*Source data*:
────────────────

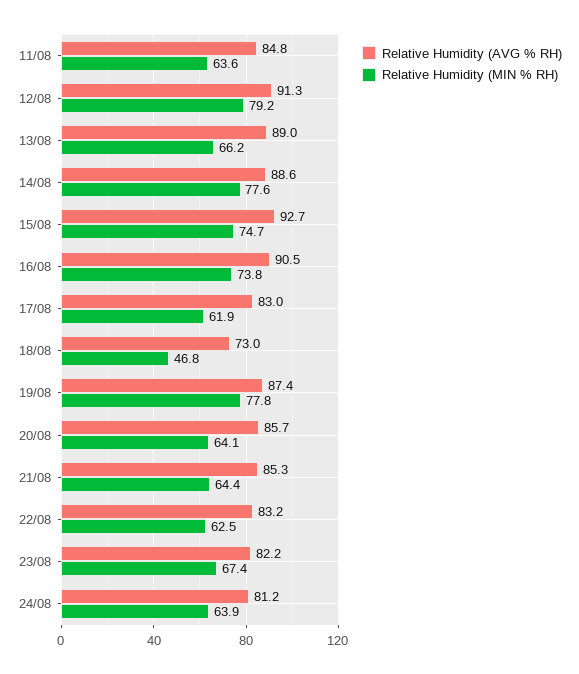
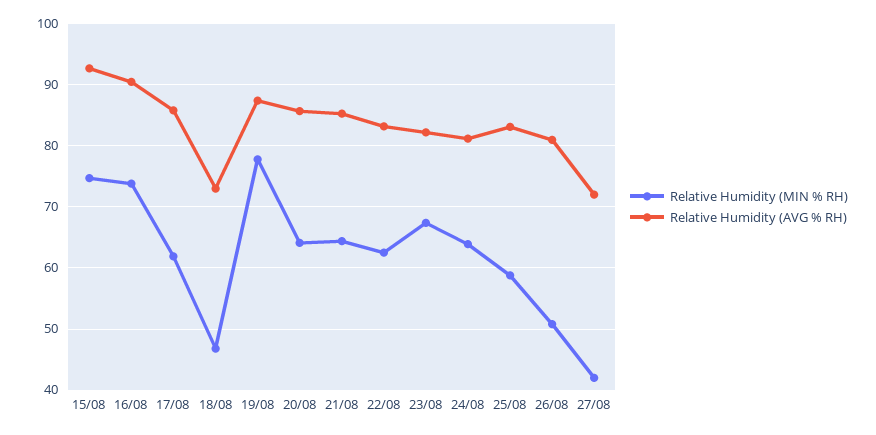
Relative Humidity (AVG % RH), 11/08: 84.8 -> none
Relative Humidity (MIN % RH), 11/08: 63.6 -> none
Relative Humidity (AVG % RH), 12/08: 91.3 -> none
Relative Humidity (MIN % RH), 12/08: 79.2 -> none
Relative Humidity (AVG % RH), 13/08: 89 -> none
Relative Humidity (MIN % RH), 13/08: 66.2 -> none
Relative Humidity (AVG % RH), 14/08: 88.6 -> none
Relative Humidity (MIN % RH), 14/08: 77.6 -> none
Relative Humidity (AVG % RH), 17/08: 83 -> 86
Relative Humidity (MIN % RH), 25/08: none -> 59
Relative Humidity (AVG % RH), 25/08: none -> 83
Relative Humidity (MIN % RH), 26/08: none -> 51
Relative Humidity (AVG % RH), 26/08: none -> 81
Relative Humidity (MIN % RH), 27/08: none -> 42
Relative Humidity (AVG % RH), 27/08: none -> 72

────────────────

*What this task involves*:
Using the data above, write out every line exactly, leaving the images behind.

*Solution below*:
Relative Humidity (AVG % RH), 11/08: 84.8 -> none
Relative Humidity (MIN % RH), 11/08: 63.6 -> none
Relative Humidity (AVG % RH), 12/08: 91.3 -> none
Relative Humidity (MIN % RH), 12/08: 79.2 -> none
Relative Humidity (AVG % RH), 13/08: 89 -> none
Relative Humidity (MIN % RH), 13/08: 66.2 -> none
Relative Humidity (AVG % RH), 14/08: 88.6 -> none
Relative Humidity (MIN % RH), 14/08: 77.6 -> none
Relative Humidity (AVG % RH), 17/08: 83 -> 86
Relative Humidity (MIN % RH), 25/08: none -> 59
Relative Humidity (AVG % RH), 25/08: none -> 83
Relative Humidity (MIN % RH), 26/08: none -> 51
Relative Humidity (AVG % RH), 26/08: none -> 81
Relative Humidity (MIN % RH), 27/08: none -> 42
Relative Humidity (AVG % RH), 27/08: none -> 72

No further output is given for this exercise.